Between the months of February and April volatility was decreasing and share price was increasing. This period of time essentially meant that the market was certain that the statistically-sound direction was upwards and the stock price increased over 30% during these months. Between April and June however, uncertainty increased in the market and share price lacked a clear direction. The market became progressively more certain of its direction between June and August, and share price increased nearly 15%. In the month of September however, something very noteworthy occurred: price began declining and the market confirmed the results through low volatility. During the month of September, prices decreased nearly 2% and the market was certain that this was the statistically normal course of action. Essentially, this means that from a statistical standpoint, further downside in price can be entirely expected and a new downward trend can potentially emerge.
I have established that from a fundamental and statistical standpoint, a pullback in share price may be warranted. An additional telling bearish factor for Apple can be found through technical analysis. Technical analysis is essentially the study of historic prices in the attempt to forecast future prices. A primary pattern that technical analysts rely on is something known as the "head and shoulders" pattern. This pattern typically calls market tops and a study of history will show that it can be found at the beginning of the majority of bear markets. The chart below shows the technical landscape of Apple.
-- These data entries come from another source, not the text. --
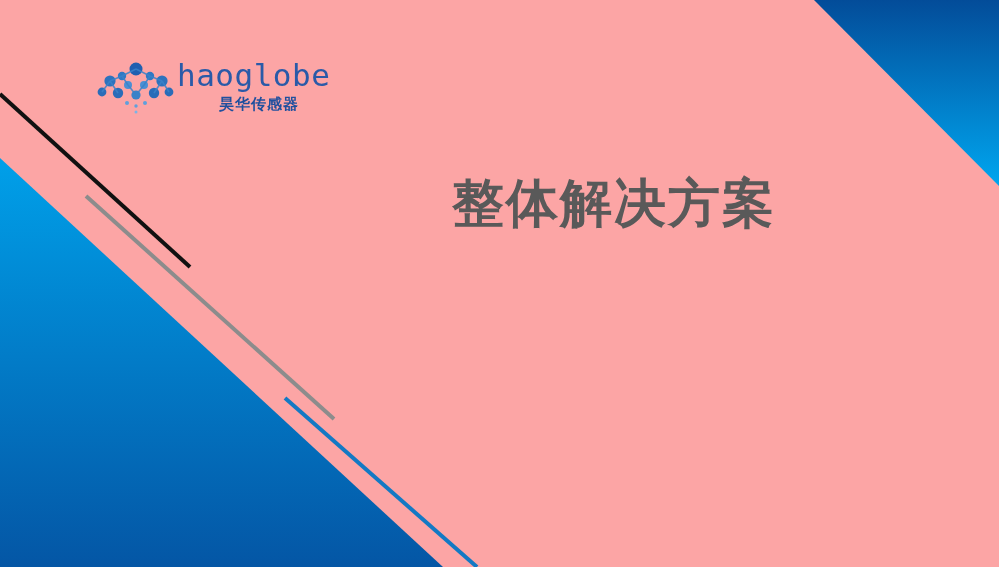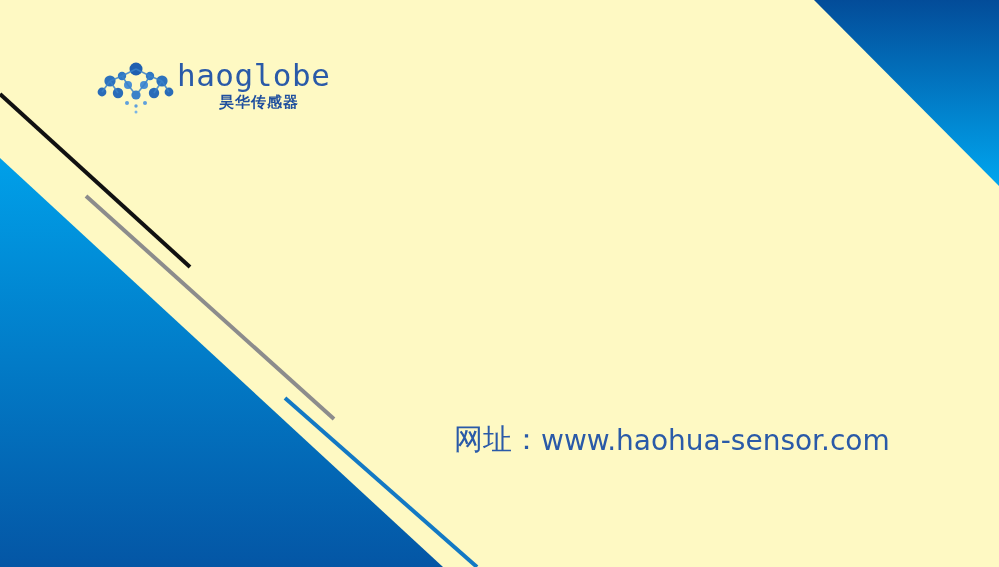"haoglobe" #slide { background: #fef9c3 -> #fca5a5 }
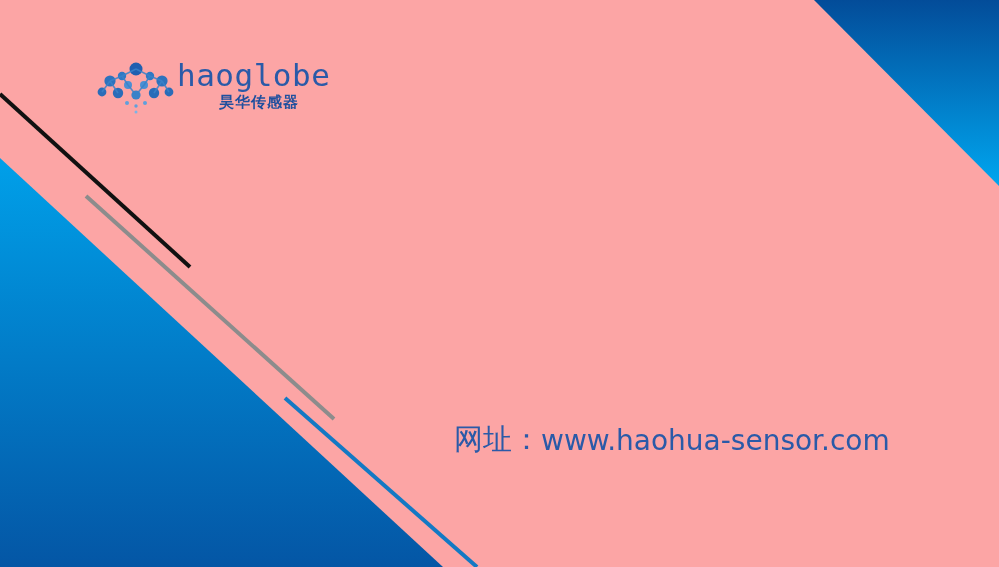"昊华传感器" #logo-sub { font-family: Liberation Mono, monospace -> Liberation Sans, sans-serif }
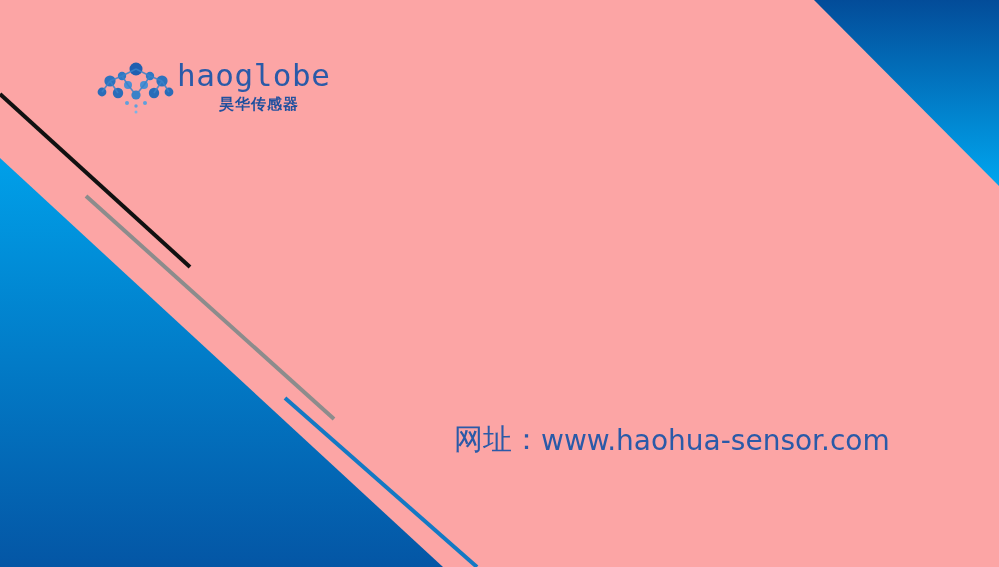"整体解决方案" div.headline-line { html: none -> <div>整体解决方案</div> }
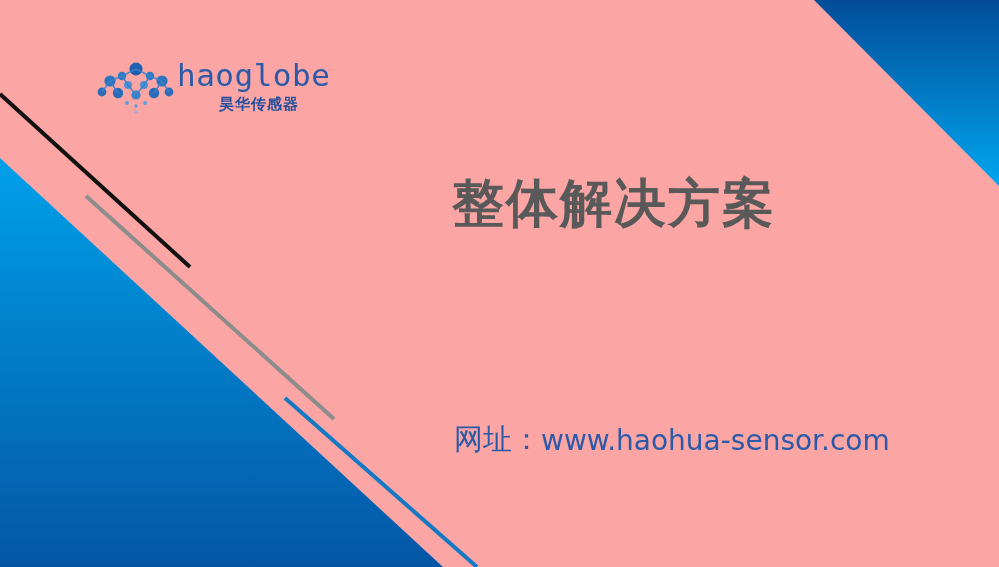"网址：www.haohua-sensor.com" div { html: <div> <span>网址：</span><span>www.haohua-sensor.com</span> </div> -> none }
The price action in Apple is a textbook head and shoulders pattern in formation. In the first quarter of this year, price rallied strongly and this rally was coupled by an increase in volume. Between April and July, prices declined before beginning an additional rally which lasted through September. Just as the initial fathers of technical analysis noted that the "head" of the head and shoulders pattern is typically formed with decreasing volume, Apple has recently formed a peak on lower volume. This essentially means that the recent run-up in price was not accompanied by large interest in the security. According to technical analysis, this is the highest that prices will travel before entering a bear market, if this is a true head and shoulders pattern. The final factor that will denote that Apple has truly topped out will be a break of the "neckline" at $520 per share. If price is able to fall below this line, then a short trade should be initiated. For now, the intelligent investor should be monitoring the developments within the chart in preparation for further price decline. If this is a true head and shoulders pattern, then a final shoulder should form over the next few months and a break below the $520 point will signal a decline in share price.
It is important to note that this price target represents a 20% decline in market prices from today's values. This may seem like a large decline and investors may think that this is not such an important and pressing event, however Apple can move very quickly. For example, between the beginning of August and mid-September, price moved over 20% - and this movement was without significant fundamental development in the form of financial statements! Ironically, this uptrend was preceded by guidance in which Apple admitted that it would performance less than expectations - further casting suspect on the recent rally. I believe that investors in Apple should be alert that the current volatility of Apple is such that this head-and-shoulders pattern could complete in a matter of weeks and should prepare accordingly.